A few days ago I had an appointment at St Luke's Hospital. At 10 a.m. I presented myself at the reception of the outpatients department and was very politely invited to take a seat in one of the waiting rooms. I was there an hour early.

Quite suddenly, another patient accompanied by a relative, who happened to be a nurse working in one of the medical wards, sat beside me. Soon we broke the silence and began a conversation about the working environment and overcrowding at St Luke's Hospital.  

As a former nurse at a Welsh hospital, I was really delighted to meet a counterpart with whom I could discuss related issues. Unsurprisingly, the precarious situation and miserable conditions facing the nurses and other paramedical staff, particularly those working in wards, was the key topic.

This nurse complained that although the main union representing the nurses and midwives always grumbles about the shortage of nurses, ironically, many of the fellow nurses don't even agree that there is a shortage of nurses. But mismanagement and bad relocation of nurses are definitely contributing to the chaotic environment at St Luke's Hospital.

One cannot understand that, while nurses in wards try hard to cope with the situation, in certain areas of the hospital there are qualified nurses carrying out purely clerical duties, duties that could be handled by staff at lower grades, such as ward clerks, nursing aides or health assistants.  

Nurses who these days are considered professionals are trained to deal directly with patients, not with files. Nurses are trained to administer medication, change dressings on wounds, bathing patients, positioning them to prevent joint contractures, take blood pressure and maintain patients' health. And not simply to call a patient's name on the PA system so he or she could enter the consultation room. After all, while I was in the consultation room, the doctor was never assisted by a nurse.

When the consultation was over, the staff nurse only gave me another appointment, nothing else, and again that's entirely a job that could be easily done by a clerk, health assistant or nursing aide. Incongruously enough, a qualified nurse doing clerical work and another qualified nurse exposed to all the elements in a busy ward are receiving the same pay and the same allowances. This is pure discrimination that the union is indeed ignoring, discriminating ridiculously enough among its own members.  

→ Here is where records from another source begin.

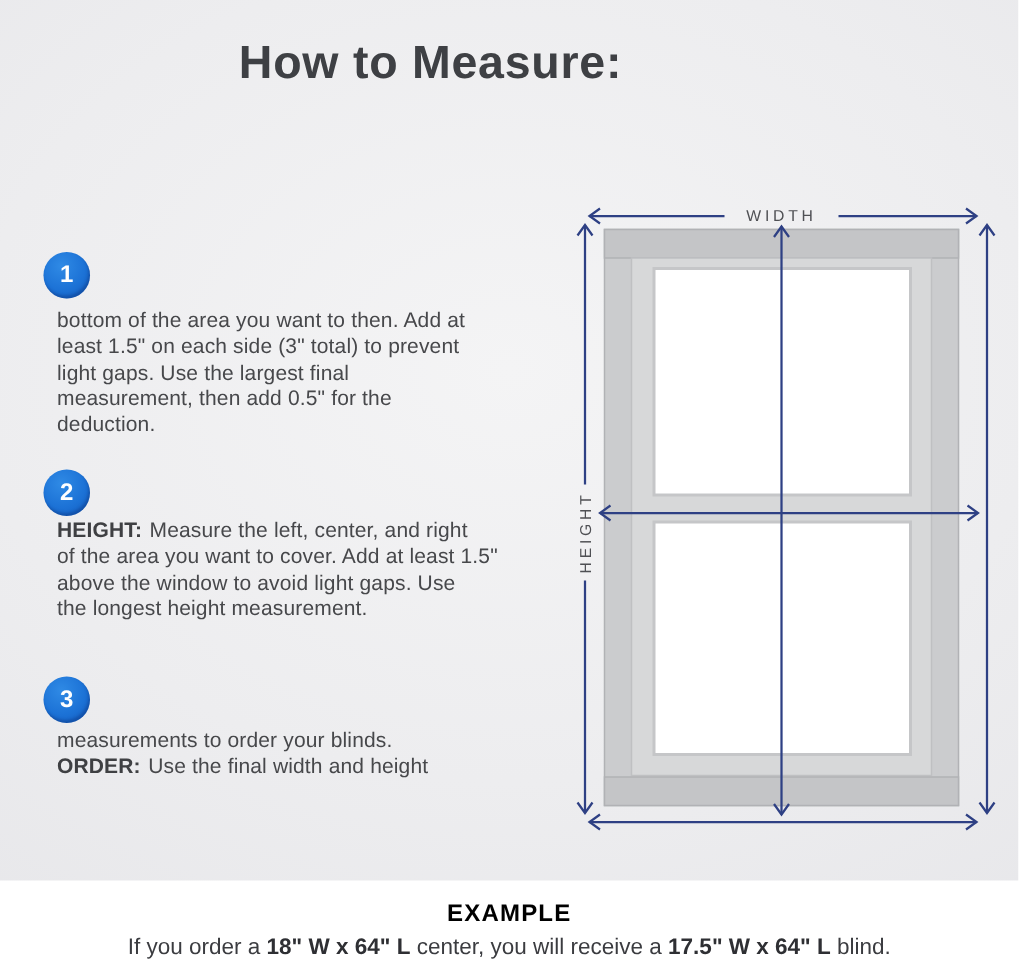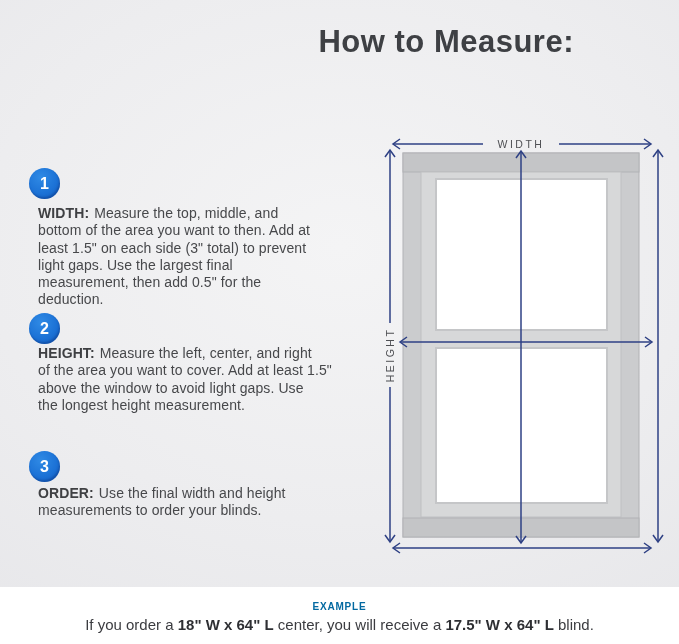--- a/index.html
+++ b/index.html
@@ -14,7 +14,7 @@
     background:radial-gradient(ellipse 95% 85% at 50% 42%, #f4f4f5 0%, #ededef 55%, #e6e6e9 100%);
   }
   
-  .title-block{position:absolute;top:26px;left:0;width:574px;text-align:right;line-height:1;}
+  .title-block{position:absolute;top:26px;left:0;width:574px;text-align:center;line-height:1;}
   .title-line1{font-size:31px;font-weight:700;color:#3e4044;letter-spacing:.5px;}
   .title-line2{margin-top:5px;font-size:31px;font-weight:700;color:#3e4044;}
   .title-highlight{

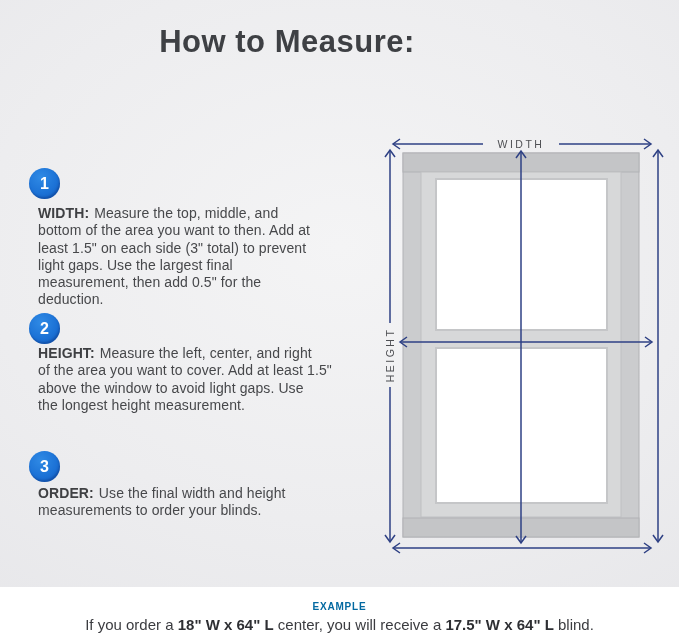--- a/index.html
+++ b/index.html
@@ -69,7 +69,6 @@
       <span>1</span>
     </div>
   <div class="step-text text-1">
-    <div><b>WIDTH:</b><span>Measure the top, middle, and</span></div>
     <div>bottom of the area you want to then. Add at</div>
     <div>least 1.5" on each side (3" total) to prevent</div>
     <div>light gaps. Use the largest final</div>

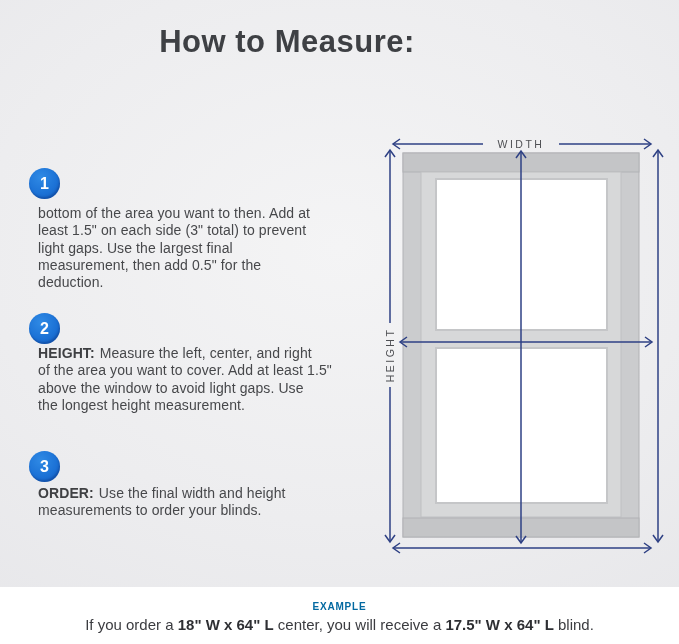--- a/index.html
+++ b/index.html
@@ -90,8 +90,8 @@
       <span>3</span>
     </div>
   <div class="step-text text-3">
+    <div>measurements to order your blinds.</div>
     <div><b>ORDER:</b><span>Use the final width and height</span></div>
-    <div>measurements to order your blinds.</div>
   </div>
 
   <svg class="diagram" width="300" height="432" viewBox="0 0 300 432">

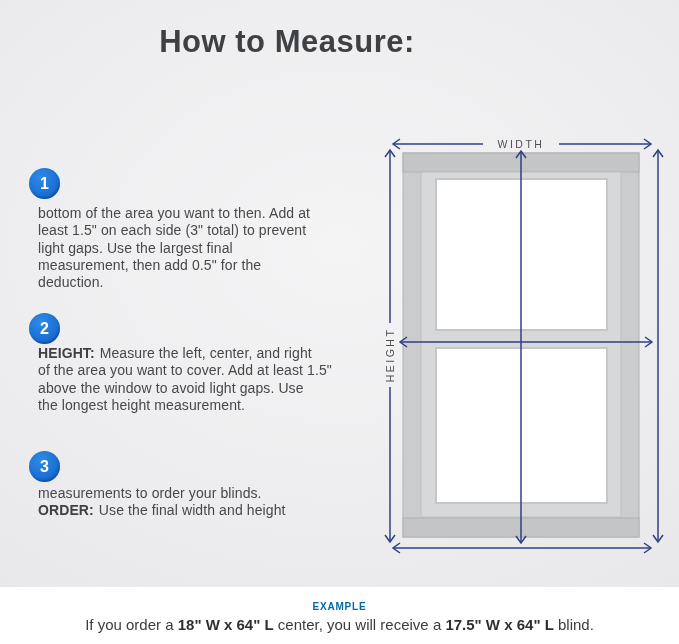--- a/index.html
+++ b/index.html
@@ -51,7 +51,7 @@
   .svg-label{fill:#4f5054;font-family:"Liberation Sans",sans-serif;font-size:10.5px;letter-spacing:2.5px;}
   
   .example{position:absolute;left:0;top:601px;width:679px;text-align:center;}
-  .example-heading{font-size:10px;font-weight:700;color:#0369a1;letter-spacing:.8px;}
+  .example-heading{font-size:16px;font-weight:700;color:#000000;letter-spacing:.8px;}
   .example-line{margin-top:4px;font-size:15px;color:#3b3c40;}
   .example-line .seg-bold{font-weight:700;color:#2e2f33;}
 </style>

The same union had issued directives to its member nurses posted in wards not to carry out clerical work but at the same time other fellow members working in outpatients and other departments are doing only clerical-related work.

To add insult to injury, most of the nurses doing clerical duties during the morning are working overtime in wards in the afternoon. What about the clerical staff posted at the offices of the Directorate of Nursing? These are not clerks but qualified nurses.

In most UK hospitals the ratio of nurses to clerks/nursing aides/health assistants working in an outpatients department is 20 per cent nurses to 80 per cent clerks/nursing/health assistants. In Malta the ratio is 85 per cent nurses to 15 per cent clerks/ nursing aides/health assistants. This is completely illogical. No wonder nurses working in wards lack motivation.